More and more traditional manufacturing companies are updating their business models and add data-enriched services to their product sales. At the same time, enhancing the ability to measure the outcomes of the services they deliver. This trend is facilitated by sensors and connectivity becoming ubiquitous in a growing number of environments. Sensor data can be used to identify bottlenecks in the supply chain, assess the quality of materials and offer new services like predictive maintenance and auto replenishment. The move from product sales towards subscription models helps companies to achieve deeper value chain integration, thereby positioning their businesses closer to their customers. From a customer perspective, business models that sell results appeal far more than those that just sell products. Manufacturing companies can thereby actively address the average customer retention rate of around 67 percent, which makes manufacturing an industry with one of the lowest rates.
A prime example of the value of data-driven service business models is Schindler, Swiss manufacturer of elevators, escalators and moving walkways. The company equips its elevators with IoT sensors that measure parameters such as load weighing, number of trips, number of door cycles, waiting times, acceleration, jerk, bumps, vibration and others. This proved to be advantageous to the company and its customers by improving the preventive maintenance schedule and offering additional services.

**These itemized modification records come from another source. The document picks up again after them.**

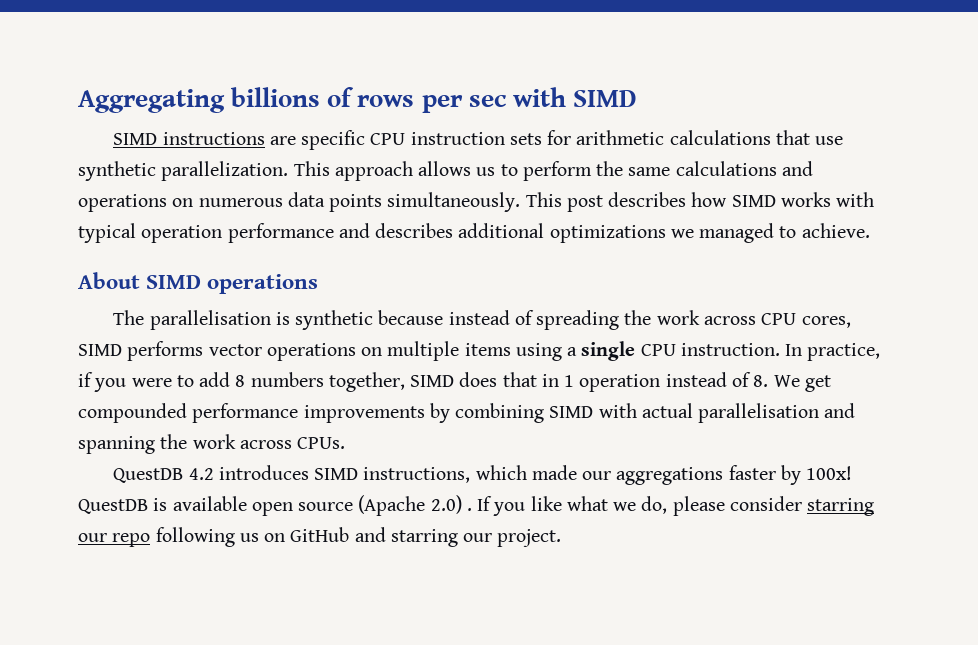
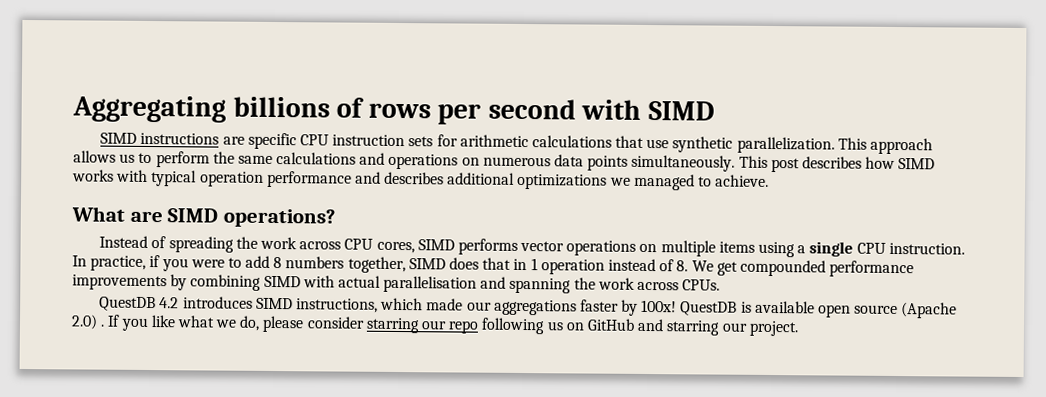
- Aggregating billions of rows per sec with SIMD
+ Aggregating billions of rows per second with SIMD
- About SIMD operations
- The parallelisation is synthetic because instead of spreading the work across CPU cores, SIMD performs vector operations on multiple items using a single CPU instruction.
+ What are SIMD operations?
+ Instead of spreading the work across CPU cores, SIMD performs vector operations on multiple items using a single CPU instruction.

Zeiss, together with Microsoft, go even further by working on a data-driven stand alone service: As part of the company’s transformation into a digital services provider, the company will standardize its equipment and processes on Azure, Microsoft’s cloud computing platform. The company will be able to provide its customers one digital platform to manage all digital Zeiss products.
Servitization enables companies to continue successfully into the future
To summarize, data-enriched and data-driven service models require a digitally-enabled process optimization to be effective and purposeful. The deeper value chain integration calls for fundamentally different skill sets than the traditional domain knowledge. As a consequence, the complexity of building impactful service business models based on data should not be underestimated. From an organizational perspective, the process involves the implementation of an iterative and agile software development environment and culture with a recruiting strategy designed to find the right talents for data-driven service development. From a strategy perspective, the required data strategy framework needs to be considered in the company’s investment and overall strategy. To maximize the potential posed by data-driven service business models, companies need to understand it as a long term engagement, which is underpinned by a data-driven product strategy and a data-driven or data-supported sales framework.
Recent findings reported by McKinsey show that COVID-19 further increases the servitization of manufacturers’ business models and delivery. So far, the pandemic caused 96 percent of B2B organizations to shift their operating model to emphasize digitally enabled self-serve, remote and contactless operations. This includes virtual delivery models as well as the increased use of digital self-serve and remote solutions.